Observational Indicators
The total score was comprised of five sections: theoretical knowledge, practical skills, case analysis, response ability, and collaboration ability. The theoretical knowledge section evaluated 16 key ECMO concepts, with scores assigned according to the level of understanding: 6.25 points for full comprehension, 3 points for partial understanding, and 0 points for no understanding. The theoretical knowledge score, initially out of 100 points, was scaled to 20 points for the total score. Practical skills were evaluated by participants’ ability to accurately connect ECMO circuits, ensuring both safety and functionality, as well as their proficiency in adjusting ECMO parameters based on the patient’s clinical condition. The case analysis section involved a clinical scenario to test participants’ analytical skills and clinical decision-making. Response ability was assessed through simulated emergency situations, including scenarios like bleeding, tubing malfunctions, airway issues, infections, circulatory complications, and electrolyte imbalances, to measure how effectively and promptly participants could manage these crises. Finally, collaboration ability was evaluated based on participants’ teamwork and their ability to collaborate efficiently within a multidisciplinary team, reflecting the importance of effective communication and coordination in ECMO management.

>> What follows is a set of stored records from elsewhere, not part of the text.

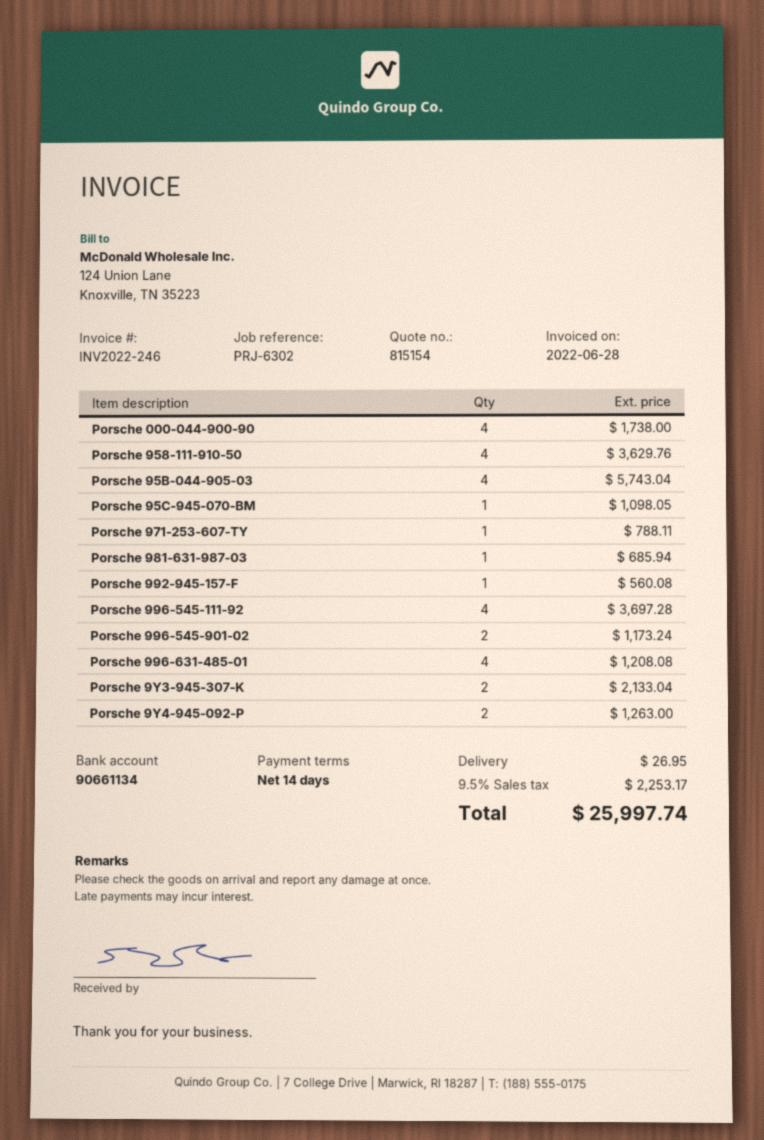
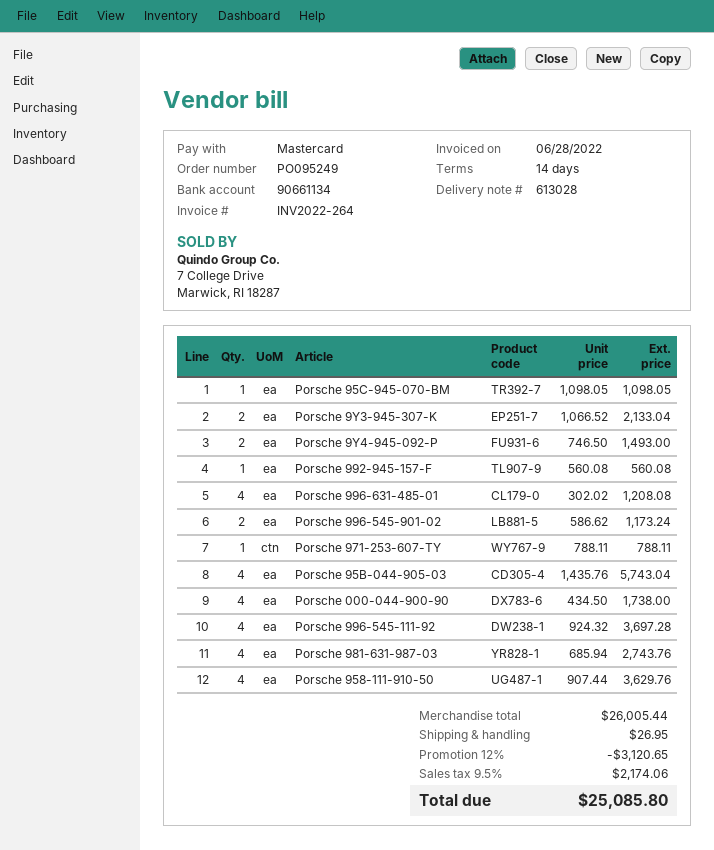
invoice number: INV2022-246 -> INV2022-264
Porsche 981-631-987-03: 1 for 685.94 -> 4 for 2743.76
Porsche 9Y4-945-092-P: 2 for 1263.00 -> 2 for 1493.00
discount: none -> 12% = 3120.65
tax: 9.5% = 2253.17 -> 9.5% = 2174.06
total: 25997.74 -> 25085.80

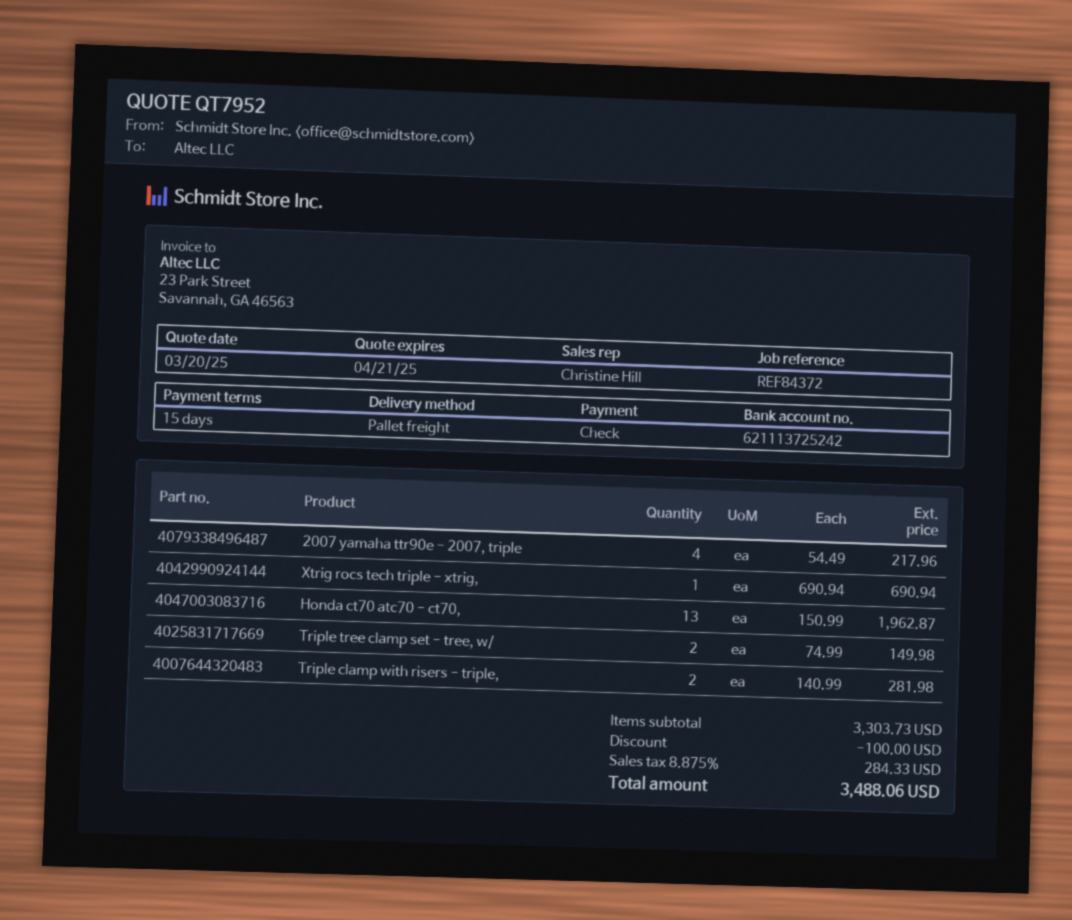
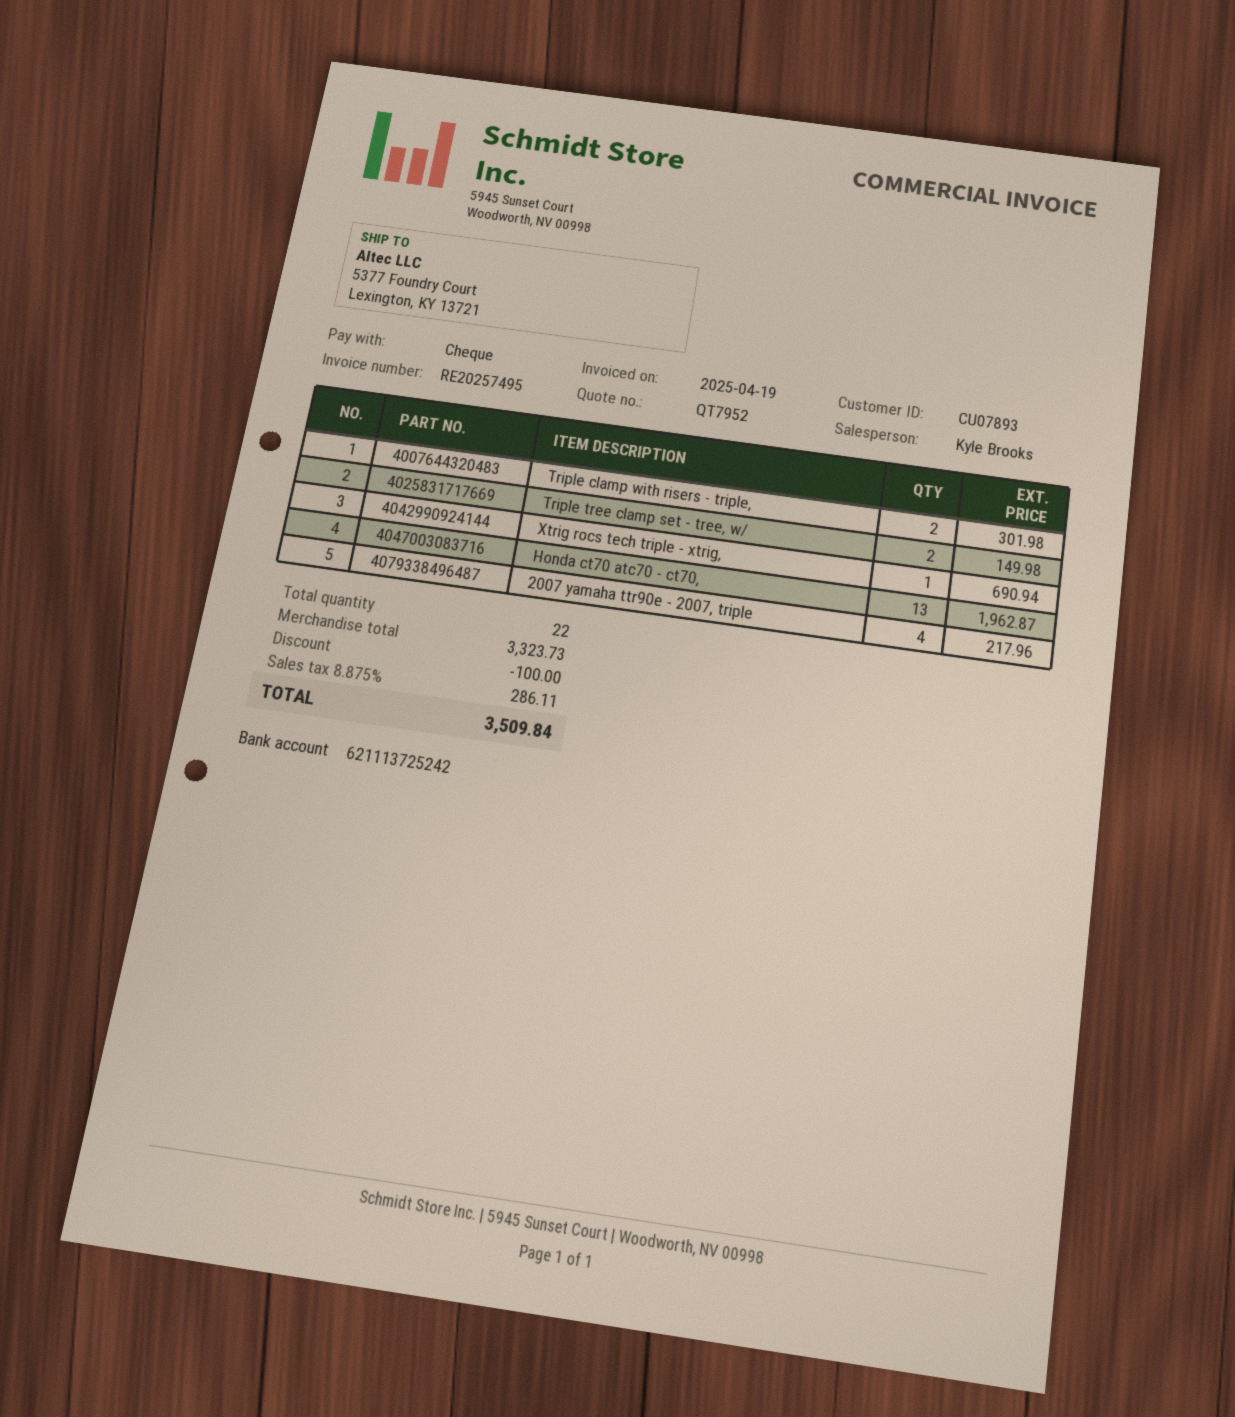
sales rep: Christine Hill -> Kyle Brooks
Triple clamp with risers - triple,: 2 for 281.98 -> 2 for 301.98
subtotal: 3303.73 -> 3323.73
tax: 8.875% = 284.33 -> 8.875% = 286.11
total: 3488.06 -> 3509.84

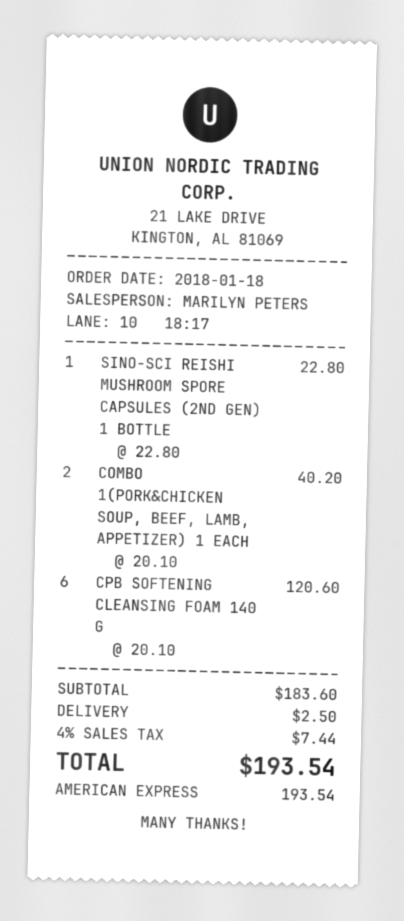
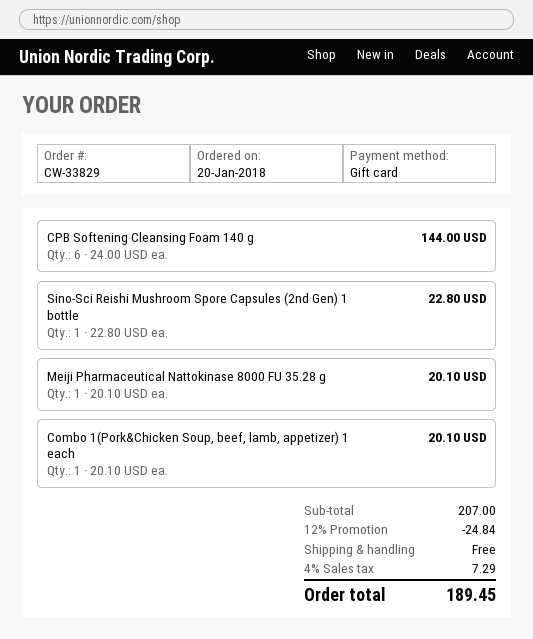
order date: 2018-01-18 -> 2018-01-20
payment method: American Express -> gift card
COMBO 1(PORK&CHICKEN SOUP, BEEF, LAMB, APPETIZER) 1 EACH: 2 x 20.10 = 40.20 -> 1 x 20.10 = 20.10
CPB SOFTENING CLEANSING FOAM 140 G: 6 x 20.10 = 120.60 -> 6 x 24.00 = 144.00
Meiji Pharmaceutical Nattokinase 8000 FU 35.28 g: none -> 1 x 20.10 = 20.10
subtotal: 183.60 -> 207.00
discount: none -> 12% = 24.84
shipping: 2.50 -> 0.00
tax: 4% = 7.44 -> 4% = 7.29
total: 193.54 -> 189.45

After the completion of the teaching, a survey questionnaire was administered to the students. A comprehensive search was conducted in both domestic and international clinical education databases to identify existing teaching questionnaires and to develop a new instrument tailored to this course. The databases consulted included China National Knowledge Infrastructure (CNKI), Wanfang Medical Network, Web of Science, PubMed, Cochrane, and PEDro. The search terms used were: “Teaching”, “BOPPPS”, “MDT”, and “questionnaire”, with a publication date range limited to the past five years. Based on the retrieved literature and the specific characteristics of this course, a new questionnaire was developed consisting of 13 items, covering five dimensions. The developed questionnaire was then subjected to reliability and validity analyses. The reliability of the questionnaire was evaluated by randomly selecting 30 students from the recruited participants. After watching a highlight video, the students were asked to complete the questionnaire. After a two-week interval, they were asked to fill out the same questionnaire again. The test-retest reliability was calculated by analyzing the intraclass correlation coefficient (ICC) of each item and the overall questionnaire score. Internal consistency was assessed using Cronbach’s α coefficient. A Cronbach’s α coefficient >0.8 indicates high reliability, between 0.6 and 0.8 indicates good reliability, and between 0.5 and 0.6 indicates acceptable reliability. For construct validity, another group of 30 students was randomly selected to watch the highlight video and complete the questionnaire. Principal component analysis was performed to assess whether the results of the questionnaire aligned with the theoretical structure. The factor loading and correlation among items were analyzed to determine whether the scale represented the theoretical dimensions intended. Content validity was assessed by consulting with two groups of six experts each, consisting of clinical educators and clinicians. The experts were asked to evaluate the relevance of each item and research question on the questionnaire, using a scale of “not relevant”, “weakly relevant”, “moderately relevant”, and “highly relevant”. The content validity index (I-CVI) for each item and the scale-level content validity index (S-CVI) were calculated. An I-CVI value ≥0.78 and an S-CVI value ≥0.90 were considered indicative of good content validity.
Statistical Methods
In this study, statistical analyses were performed using SPSS 22.0 software (IBM, New York, United States). Continuous variables were expressed as mean ± standard deviation (SD) for normally distributed data or median (interquartile range, IQR) for non-normally distributed data. Categorical variables were presented as numbers and percentages. Comparisons between groups for continuous variables were conducted using the Student’s t-test for normally distributed data with homogeneity of variance or the Mann–Whitney U-test for non-normally distributed data. Categorical variables were analyzed using the Chi-square test or Fisher’s exact test, as appropriate. Cronbach’s α coefficient and test-retest reliability were calculated. The structural validity was assessed by calculating the Kaiser-Meyer-Olkin (KMO) value and Bartlett’s test of sphericity. Content validity was analyzed by calculating the item-level content validity index (I-CVI) and scale-level content validity index (S-CVI).
Results
Comparison of Baseline Characteristics Between the Two Groups
The baseline characteristics of age, gender, education level, work experience, and major between the two groups of interns showed no statistically significant differences. Master’s and doctoral majors included critical care medicine, cardiology, and cardiovascular surgery, while bachelor’s majors were all in clinical medicine(Table 1). The educational and professional backgrounds of the two groups are shown in Figure 2.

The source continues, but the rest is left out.